Conducting the research process in a non-linear, iterative way makes that skill an even more demanding one.
I did not formally begin to analyse the data until the final year of the five year project and I had a rather limited idea of what my conclusions might be until about half-way through that year. The fact that I needed all the interview transcripts before I could use HyperResearch to best advantage was only one reason for this, but it was an important one. Again its effect was to accentuate a phenomenon that would have occurred anyway.
However it was not only formal data analysis that came later in the research sequence, so did epistemological and ontological thinking. In the early stages researchers are too concerned with the practical issues of data collection, literature searches etc to attend to questions about the ontological status of their data, for example. Indeed, the tendency is to avoid these questions as they tend to raise doubts about the value of the data so arduously collected. Ideally such questions, like data analysis, need to come early in the research sequence, and for the same sorts of reasons. Leaving these to the end may mean that most researchers are indeed technological (and epistemological) somnambulists, waking to face the hard questions only when it is (possibly) too late. The intention to use a program such as HyperResearch only diminishes the motivation to address these questions early because they can easily (and wrongly) be classified as ‘analytical’ and safely left until that phase of the research.
3. The decontextualisation problem
According to Renata Tesch in the code-and-retrieve process researchers identify in their data documents smaller parts or "analysis units". By this she means "a segment of text that is comprehensible by itself and contains one idea, episode, or piece of information." Having identified these the task is to "de-contextualise" them, to separate relevant portions of the data, appropriately coded, from their context. The researcher can then "read in a continuous fashion about everyone’s attitude toward the electronic network, for instance". She refers to this assembling process as "re-contextualisation", the point of which is to make the analytical task more straightforward (Tesch,1990, pp 115-118).
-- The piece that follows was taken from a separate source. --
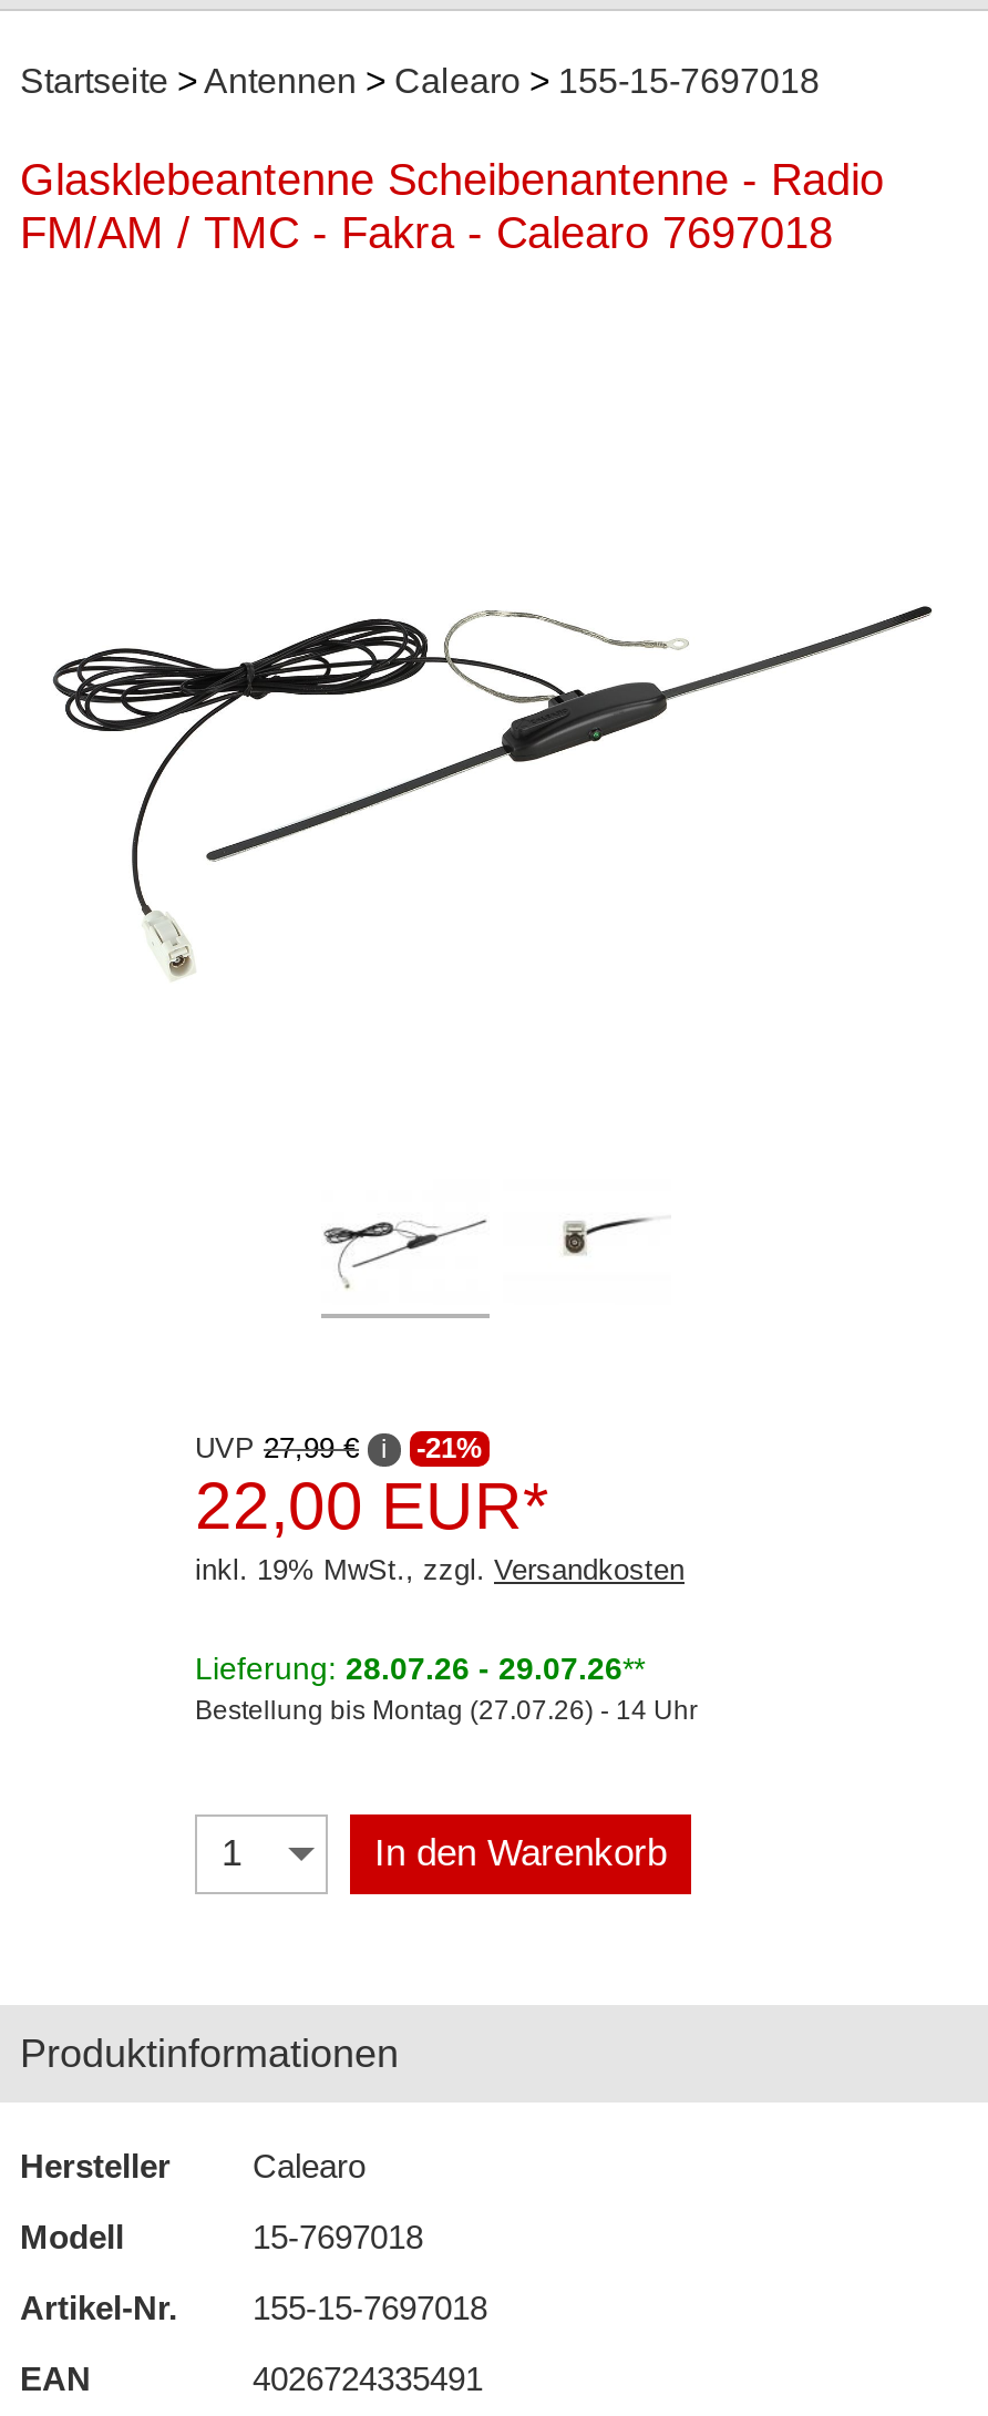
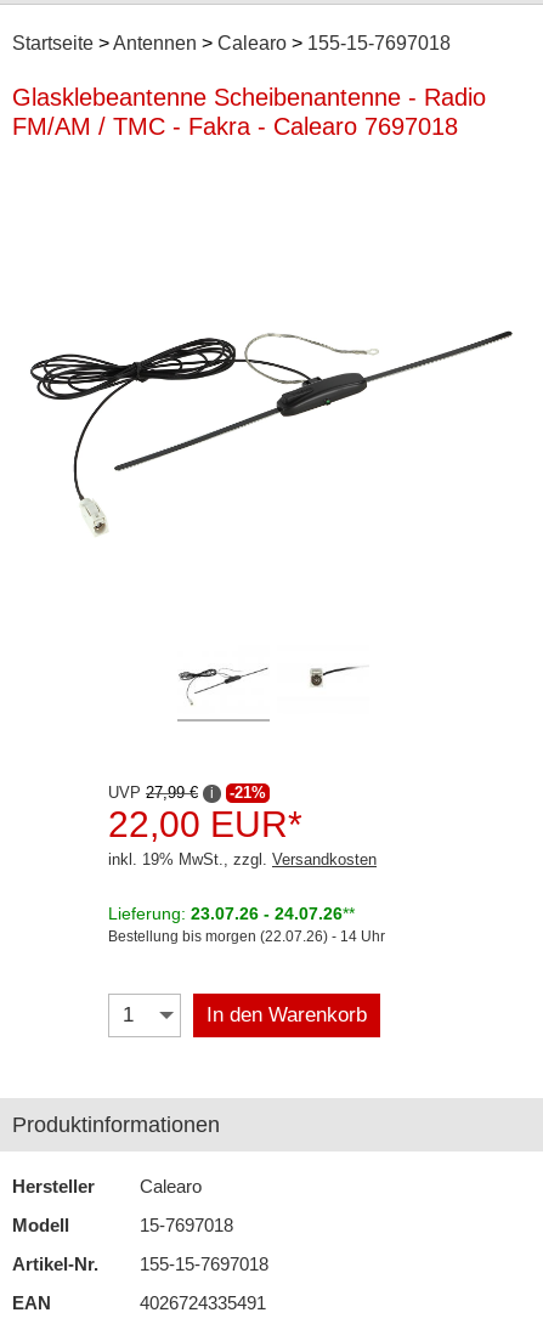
[195,1651,645,1686] Lieferung: 28.07.26 - 29.07.26** -> [108,904,355,923] Lieferung: 23.07.26 - 24.07.26**
[195,1695,698,1726] Bestellung bis Montag (27.07.26) - 14 Uhr -> [108,928,385,945] Bestellung bis morgen (22.07.26) - 14 Uhr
There are a number of problems with this. First is the issue of decontextualisation. Though this can have advantages, as I showed in the APEL example above, it also abstracts the ‘meaning unit’ from its context and thus risks the analyst misinterpreting it or missing the significance of the discursive context in which it was produced: an absolutely vital aspect of textual production for a discourse analyst, for example. The production of discourse is complex: people perform a whole range of different acts in their talk and this gives rise to variations in the accounts they give. The resultant text rarely contains only "one [unambiguous] idea": interview text like other forms is polysemic, containing many potential readings. In short, the ‘encoding’ and ‘decoding’ of text by the interviewee and interviewer respectively (for example) is a sophisticated business and decoding needs to be done with the text viewed in context. Particularly in the writing-up phase I found that awareness of discursive context, of the potential ambiguity of meaning and of the occlusion of discursive intention became dimmed as I searched in a rather instrumental way for the concise but well-turned phrase from a respondent which illustrated a point I wanted to make.
4. Mixed paradigms and the ‘linguistic turn’
This discussion leads me to the problem of confusing the paradigm within which one is operating. Positivist and interpretive approaches to research are founded on very different ontological and epistemological bases. Positivists tend not to be particularly concerned about the social construction of reality in micro-universes and therefore are relaxed about the comparability of different contexts if they are ‘objectively’ similar. Moreover they tend to take text at face value, rather than seeking to deconstruct it. By contrast interpretivists, sometimes influenced by postmodernist thinking, are usually very concerned about these issues. For Zygmund Bauman there are "many ‘life-worlds’, many ‘traditions’ and many ‘language games’" (Bauman, 1988, p 229) and the consequence is that one needs to take a highly interpretative approach towards the data. As Coffey et al suggest, there is a danger of CAQDAS leading the researcher towards the positivist paradigm so that it begins to assume the characteristics of market research. Weaver and Atkinson point to this danger too:
"Coding strategies involve important assumptions and decisions which fundamentally direct data analysis. A failure to recognise the conditions and implications of these, in all their complexity, is a methodological weakness of much qualitative research." (Weaver and Atkinson, 1994, p 31).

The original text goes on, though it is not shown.